[[ INFORMATION, beginning ]]

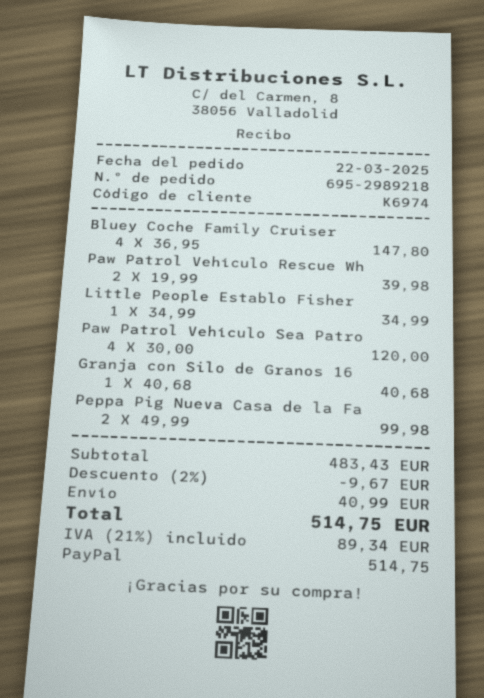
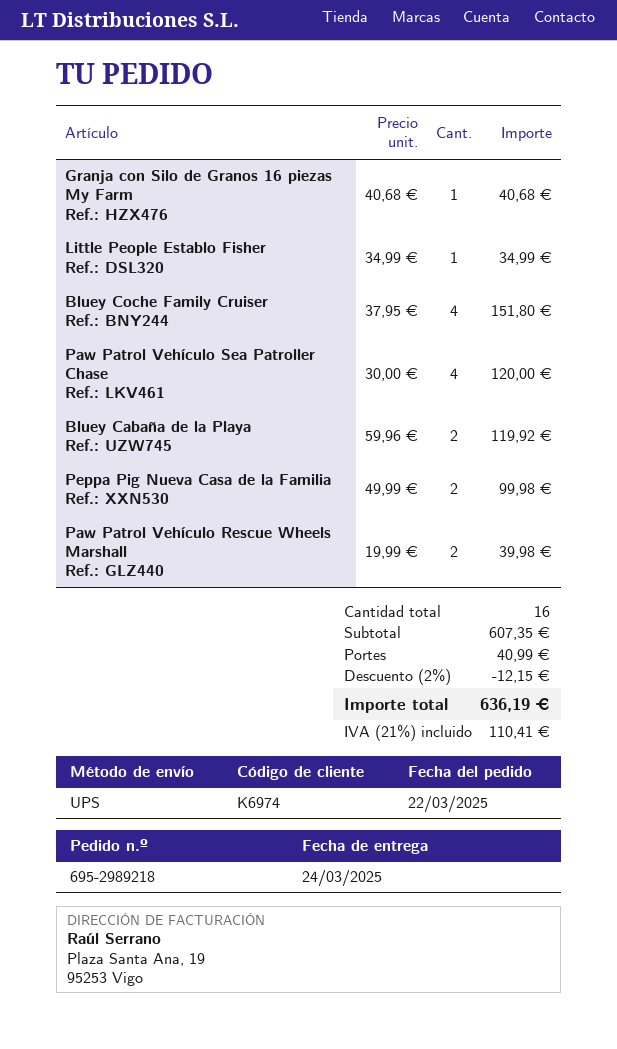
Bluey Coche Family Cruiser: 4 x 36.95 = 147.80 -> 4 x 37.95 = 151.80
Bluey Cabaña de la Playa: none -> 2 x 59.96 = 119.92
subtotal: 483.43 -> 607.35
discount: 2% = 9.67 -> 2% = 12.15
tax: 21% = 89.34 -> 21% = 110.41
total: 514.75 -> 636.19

[[ INFORMATION, end ]]
[[ INFORMATION, beginning ]]

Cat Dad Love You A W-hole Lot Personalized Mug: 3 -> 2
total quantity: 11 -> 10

[[ INFORMATION, end ]]
[[ INFORMATION, beginning ]]

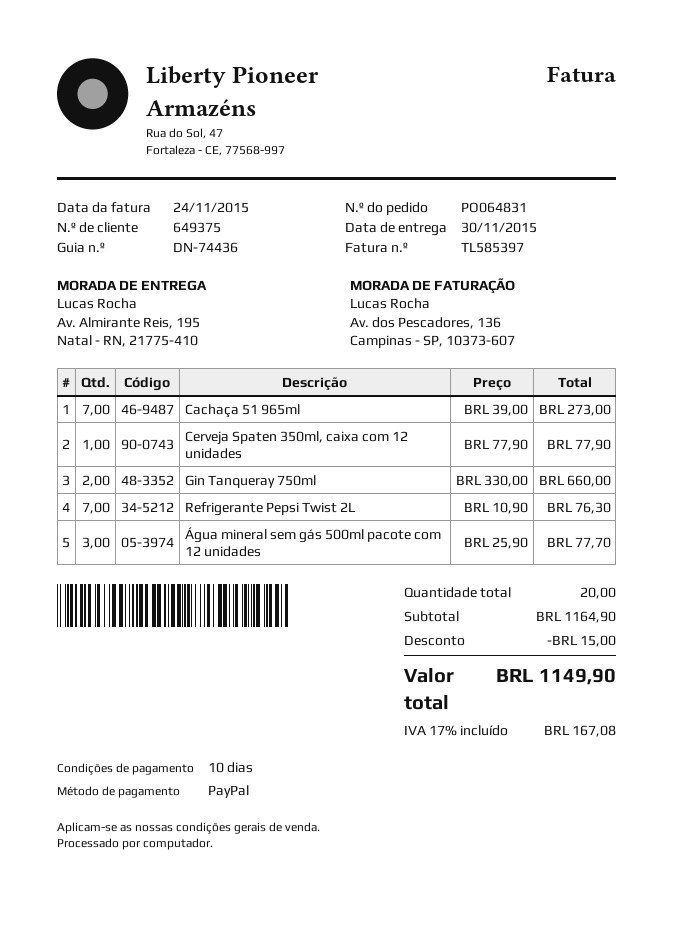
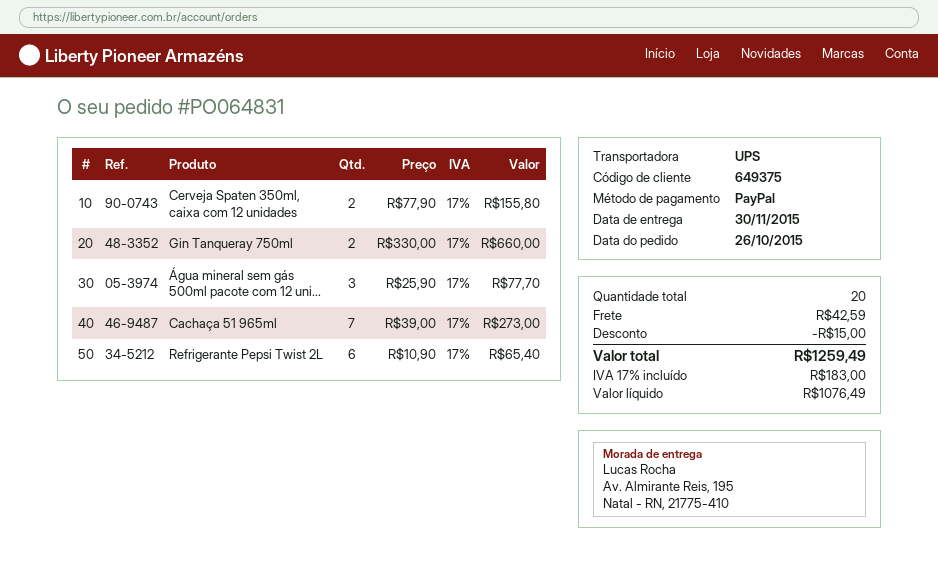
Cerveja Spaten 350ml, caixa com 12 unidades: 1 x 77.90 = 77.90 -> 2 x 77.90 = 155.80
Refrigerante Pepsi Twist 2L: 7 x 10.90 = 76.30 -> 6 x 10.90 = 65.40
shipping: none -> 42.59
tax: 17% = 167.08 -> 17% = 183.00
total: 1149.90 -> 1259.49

[[ INFORMATION, end ]]

▶ [EXERCISE DETAILS] From the listing above, output exactly the run of lines that starts with the line containing "Cerveja Spaten 350ml, caixa" and ends with the line containing "total: 1149.90 -> 1259.49".

▶ [YOUR SOLUTION]
Cerveja Spaten 350ml, caixa com 12 unidades: 1 x 77.90 = 77.90 -> 2 x 77.90 = 155.80
Refrigerante Pepsi Twist 2L: 7 x 10.90 = 76.30 -> 6 x 10.90 = 65.40
shipping: none -> 42.59
tax: 17% = 167.08 -> 17% = 183.00
total: 1149.90 -> 1259.49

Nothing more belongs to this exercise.